Sin duda, era un hombre difícil de interpretar. No obstante, Otohime supuso que el proceso de evocar, contemplar, discernir y aceptar también lo habría atravesado. Los amantes de ayer pelearon lo suyo y luego se habían despedido para enfrentar otros retos. Quizá Mihawk buscaba comprobar en ella lo mismo que ella ya había verificado en él.
-Soy la soberana que cambiará la relación entre humanos y gyojins –dijo con impostado orgullo-, por supuesto que debo permanecer aquí. A diferencia de ti, aún no he alcanzado mi meta.
-Tus ideales siguen atándote a esta isla.
-Mis ideales son la razón para insistir en avanzar.
-No te rendirás.
-Jamás.
-Lo hiciste conmigo.
La reina meditó en esas palabras antes de replicar.
-No me rendí, confié en ti. Sabía que te convertirías en el espadachín más poderoso del mundo. Lógicamente, tal objetivo no se consigue arraigando en una isla. A veces los motivos son simples, querido Mihawk, por más que porfiemos en analizar y analizar.
Él asintió con la cabeza. Había entendido.
-Eres la misma Otohime que recuerdo –repitió.
Sin decir más, se dispuso a partir. Ella lo observó mientras maniobraba sobre los instrumentos de navegación. No podía explicarse la razón, pero sentía que habían hecho las paces. Era extraño, porque jamás en el tiempo que compartieron se habían enemistado, ni siquiera en el final.
Lo que venía de atrás se quedaba irremediablemente atrás, inasiblemente atrás. ¿Dónde estaba aquella Otohime? ¿Qué fue de Otohime y de Mihawk, esos jóvenes e inexpertos enamorados que añoraban el futuro? ¿A dónde se habrán ido?

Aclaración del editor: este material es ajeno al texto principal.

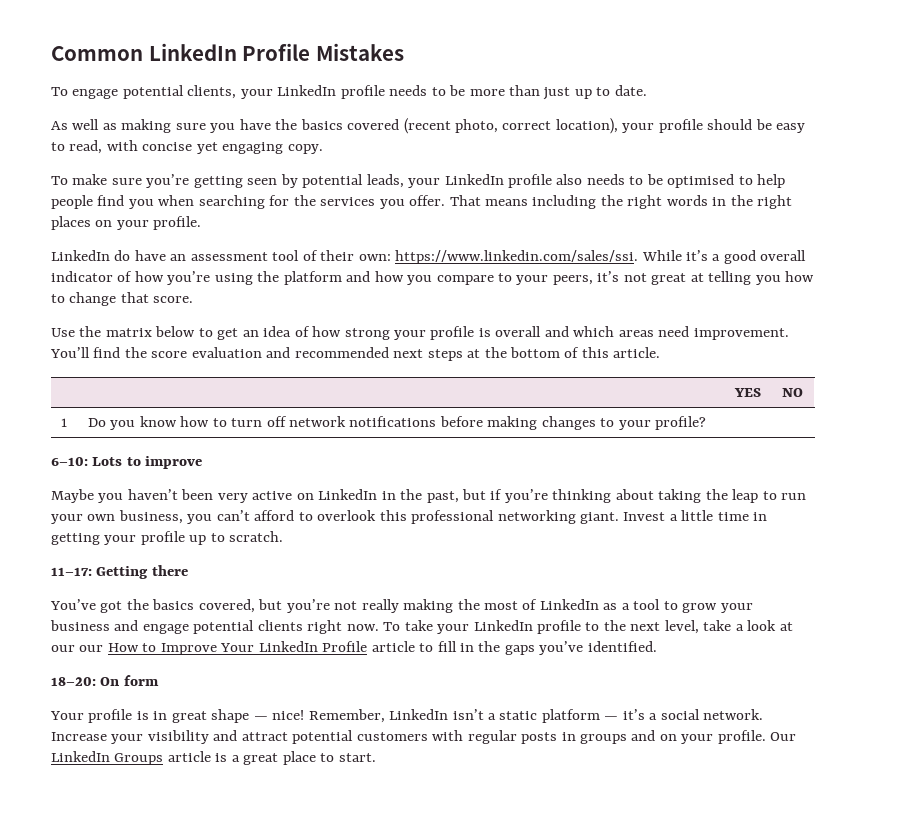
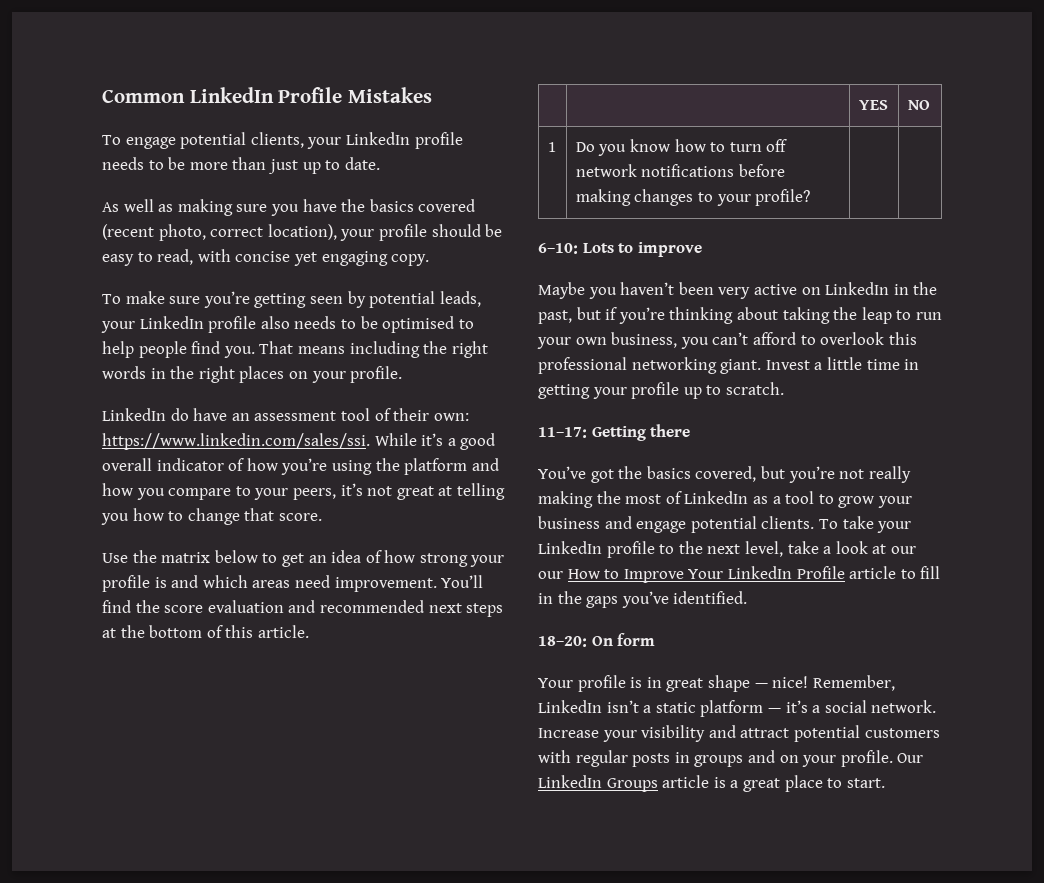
[128,195,446,209] you when searching for the services you offer. -> [223,346,255,358] you.
[495,326,542,337] overall -> (167, 582) none
[257,620,379,634] clients right now. -> [761,516,815,529] clients.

Hasta el porvenir con el que se ilusionaron en aquel entonces se les había transformado en una sucesión de ayeres. Eso era el tiempo.
Un momento después la embarcación se sacudió, se estabilizó y comenzó a moverse, retirándose lentamente de la línea de la costa. La sirena alzó la mano en señal de despedida. Mihawk, en cambio, permaneció inmóvil. Maldito sea por ser siempre tan grosero, pensó ella.
Para provocarlo una última vez, hizo bocina con las manos.
-¿Cómo hacen el amor una sirena y un ser humano? –indagó, alzando la voz por encima del murmullo del oleaje nocturno.
Pero el imperturbable espadachín continuó alejándose en silencio. Era un sujeto imposible… Otohime rió quedamente, y aceptó que todavía lo echaría de menos.
* As time goes by, canción compuesta por Herman Hupfeld. La traducción de este fragmento, según Mr. Google, sería la siguiente: "Es aún la misma vieja historia,/ una lucha por el amor y la gloria, un caso de hacer o morir./ El mundo siempre dará la bienvenida a los amantes/ a medida que pasa el tiempo."